Without commenting on Corky’s views of the current government’s trustworthiness, West Coast Environmental Law is cheering the province on for trying to update the Water Act. 

We have not always done so.  During the BC Liberal’s first mandate we received a leaked document that the province was intending to rewrite the Water Act to make it “results-based” – a concept which the government was using right, left, and centre at the time to justify environmental deregulation that shifted responsibility for environmental protection from government to industry and private professionals.  At the time we blasted the government for this proposal, and make no apologies about it.  The proposed amendments were abandoned. 

We believe that this time is different.  A review of the province’s Water Act Modernization discussion paper reveals that the government is intending to address a number of very real problems that West Coast and the environmental community has complained about for literally decades, including:

  • Lack of flow for fish and stream health on streams that have too many water licences;
  • A failure to regulate the extraction of ground-water; and
  • Examining options to better include local governments, First Nations and the public in decision-making about water.

Because this seems to be a good faith effort to address these important issues, we, along with 28 other groups, signed a Statement of Expectations outlining the changes we would be looking for in a new Water Act.  In addition, we urged our readers to participate in the process and I attended one of province’s workshops and submitted West Coast’s own detailed comments on the Discussion Paper

That’s not to say that we’re happy with the Discussion Paper – just that it’s a good faith effort to grapple with these issues.  Many of the province’s ideas don’t go far enough.  For example,

  • The proposals for source protection, while better than what presently exists, are still very weak (to tie this post back to my presentation at Your Water – Your Future);
  • While the Discussion Paper pays lip service to the Public Trust Doctrine, the proposals do not clearly create a legal obligation to manage water for the benefit of the public;
  • The Discussion Paper is unclear about exactly how it will address existing licences that already compromise stream health. 

Moreover, in some cases the reality of cut-backs to the Ministry of Environment seems to be driving some proposals that may create new problems.  Take, for example, the proposal that some small-scale (for surface water) and medium-sized (for groundwater) water withdrawals will be “permitted” to take water without a water licence.  The Discussion Paper is very clear that this will ease the workload for the Ministry, but it fails to consider the implications of this major change for the smaller water users:

What are the rights of such “permitted” water users against other water licensees?

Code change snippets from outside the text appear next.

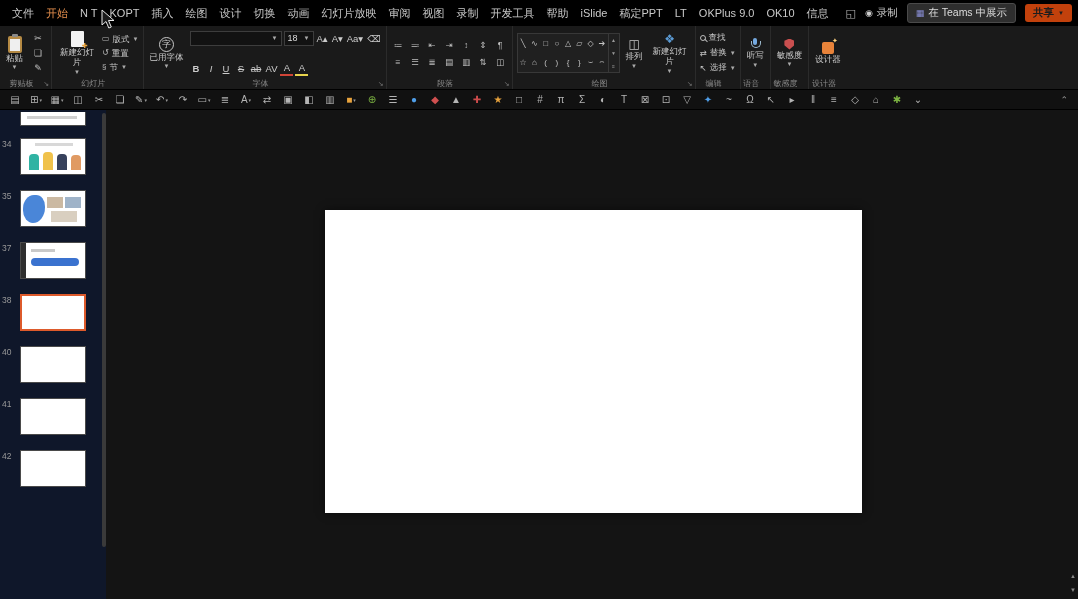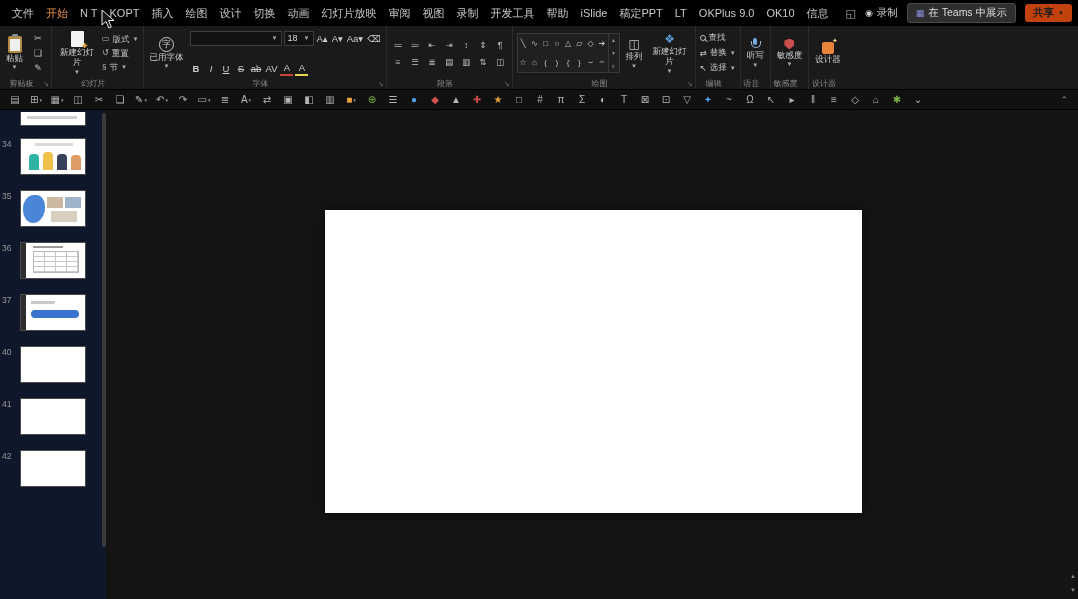--- a/index.html
+++ b/index.html
@@ -423,14 +423,6 @@
           </div>
         </div>
         <div class="slide-row">
-          <span class="slide-num">36</span>
-          <div class="thumb table">
-            <i class="strip"></i>
-            <i class="tline"></i>
-            <i class="tbl"></i>
-          </div>
-        </div>
-        <div class="slide-row">
           <span class="slide-num">37</span>
           <div class="thumb banner">
             <i class="strip"></i>

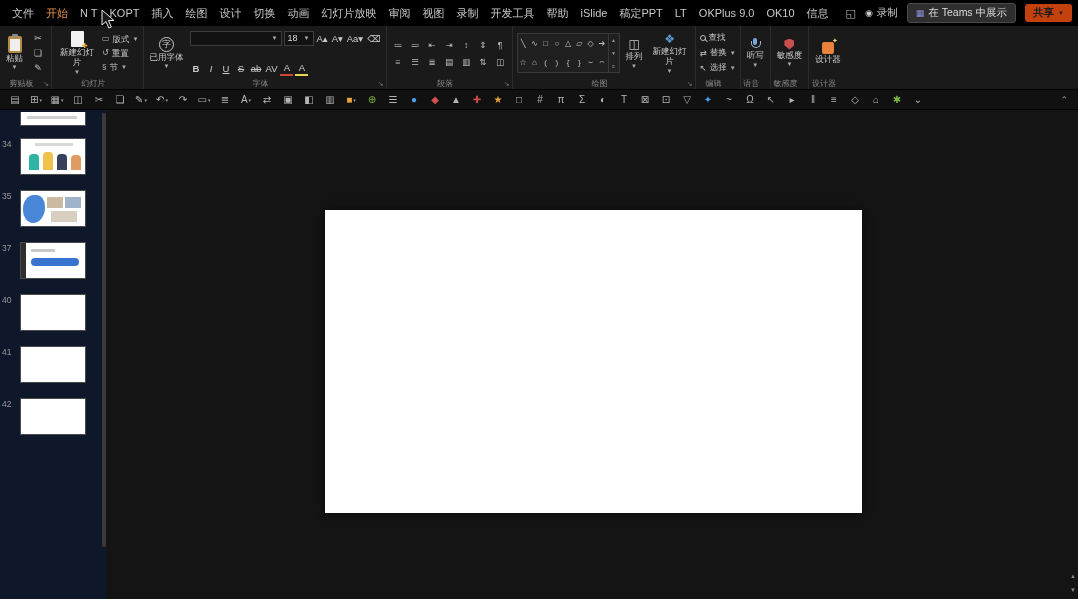--- a/index.html
+++ b/index.html
@@ -431,6 +431,10 @@
           </div>
         </div>
         <div class="slide-row">
+          <span class="slide-num">38</span>
+          <div class="thumb blank selected"></div>
+        </div>
+        <div class="slide-row">
           <span class="slide-num">40</span>
           <div class="thumb blank"></div>
         </div>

Water licenses under the old Act have guaranteed their users the right to take a specified flow from a stream. If a domestic user, taking water under a permitted use rule, and a licensed user, find that there is a limited flow, do the rights of the large scale, licensed user take priority? Under the current system it would appear that they would.  …

It is not that these problems are insurmountable. However, until they are addressed the administrative efficiencies of such an approach will introduce a host of new problems.

But the Discussion Paper does ask many of the right questions, and does include some of the right solutions.  And we’re glad that the province has asked those questions and are looking at those solutions, even as we push them to go further. 

This round of official consultations have closed.  The province reports that they received 1008 written submissions – most of which were e-mails from individuals.  The results are supposed to be made public at the end of June.  However, the public can still make comments on the province’s Livingwatersmart Blog as well as write to the government, including their MLAs, to make their views known. 

And we’re hoping that there will be further opportunities for public input and consultation as the province moves forward in developing this legislation.  If we hear of anything we’ll be sure to let you know.